*** Begin section ***

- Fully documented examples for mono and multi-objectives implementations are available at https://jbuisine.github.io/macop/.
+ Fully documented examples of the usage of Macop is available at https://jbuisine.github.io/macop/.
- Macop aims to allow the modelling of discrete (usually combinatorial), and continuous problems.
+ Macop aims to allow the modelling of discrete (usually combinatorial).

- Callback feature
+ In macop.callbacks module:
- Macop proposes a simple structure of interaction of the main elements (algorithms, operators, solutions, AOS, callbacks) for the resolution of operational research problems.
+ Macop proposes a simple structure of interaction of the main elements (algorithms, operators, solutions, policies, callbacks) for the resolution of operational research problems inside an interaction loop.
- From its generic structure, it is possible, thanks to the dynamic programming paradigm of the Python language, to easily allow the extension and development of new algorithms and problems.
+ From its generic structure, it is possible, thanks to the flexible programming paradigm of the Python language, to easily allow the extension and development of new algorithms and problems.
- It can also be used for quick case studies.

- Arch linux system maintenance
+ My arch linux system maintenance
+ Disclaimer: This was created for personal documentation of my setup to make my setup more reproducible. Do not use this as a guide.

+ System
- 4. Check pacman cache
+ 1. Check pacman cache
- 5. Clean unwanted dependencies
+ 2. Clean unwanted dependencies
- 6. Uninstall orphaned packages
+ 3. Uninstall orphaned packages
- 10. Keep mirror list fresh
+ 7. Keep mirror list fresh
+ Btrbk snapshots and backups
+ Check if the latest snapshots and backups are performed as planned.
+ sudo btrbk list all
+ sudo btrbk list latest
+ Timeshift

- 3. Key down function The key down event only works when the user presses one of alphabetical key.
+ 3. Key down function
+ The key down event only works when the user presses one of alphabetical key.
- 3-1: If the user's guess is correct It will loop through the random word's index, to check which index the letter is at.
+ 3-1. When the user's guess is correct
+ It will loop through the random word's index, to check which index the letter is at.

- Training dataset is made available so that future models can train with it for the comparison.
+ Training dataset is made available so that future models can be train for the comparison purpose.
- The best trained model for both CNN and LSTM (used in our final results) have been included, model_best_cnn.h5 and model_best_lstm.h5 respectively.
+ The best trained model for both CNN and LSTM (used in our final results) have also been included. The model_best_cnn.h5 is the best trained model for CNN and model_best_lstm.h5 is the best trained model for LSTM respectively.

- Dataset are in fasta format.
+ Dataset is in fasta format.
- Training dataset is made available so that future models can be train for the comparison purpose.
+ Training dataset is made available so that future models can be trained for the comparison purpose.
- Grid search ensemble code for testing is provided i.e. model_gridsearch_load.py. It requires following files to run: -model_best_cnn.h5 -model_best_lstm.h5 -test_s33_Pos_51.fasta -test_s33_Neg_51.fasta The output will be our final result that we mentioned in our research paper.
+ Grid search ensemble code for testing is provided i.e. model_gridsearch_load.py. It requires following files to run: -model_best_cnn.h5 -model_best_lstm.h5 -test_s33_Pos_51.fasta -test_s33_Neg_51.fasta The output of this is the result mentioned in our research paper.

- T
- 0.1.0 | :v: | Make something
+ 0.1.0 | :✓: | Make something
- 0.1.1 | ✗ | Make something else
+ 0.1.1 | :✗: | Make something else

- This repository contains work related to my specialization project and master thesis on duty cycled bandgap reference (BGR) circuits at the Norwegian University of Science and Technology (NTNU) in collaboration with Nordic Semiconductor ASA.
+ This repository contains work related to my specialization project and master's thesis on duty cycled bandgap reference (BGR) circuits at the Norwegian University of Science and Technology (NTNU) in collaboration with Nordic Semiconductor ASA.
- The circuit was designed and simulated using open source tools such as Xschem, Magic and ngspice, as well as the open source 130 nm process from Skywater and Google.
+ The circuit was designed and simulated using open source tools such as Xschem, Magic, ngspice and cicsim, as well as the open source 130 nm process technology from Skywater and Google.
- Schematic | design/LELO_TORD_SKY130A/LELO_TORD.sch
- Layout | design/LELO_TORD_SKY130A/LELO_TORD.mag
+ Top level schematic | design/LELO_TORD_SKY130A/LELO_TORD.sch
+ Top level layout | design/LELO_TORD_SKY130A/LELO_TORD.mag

*** End section ***

WHAT THE EXERCISE ASKS:
Beginning at the line above with "discrete (usually combinatorial)." and finishing at the line with "- From its generic", return each line exactly and return nothing else.

ANSWER BELOW:
+ Macop aims to allow the modelling of discrete (usually combinatorial).

- Callback feature
+ In macop.callbacks module:
- Macop proposes a simple structure of interaction of the main elements (algorithms, operators, solutions, AOS, callbacks) for the resolution of operational research problems.
+ Macop proposes a simple structure of interaction of the main elements (algorithms, operators, solutions, policies, callbacks) for the resolution of operational research problems inside an interaction loop.
- From its generic structure, it is possible, thanks to the dynamic programming paradigm of the Python language, to easily allow the extension and development of new algorithms and problems.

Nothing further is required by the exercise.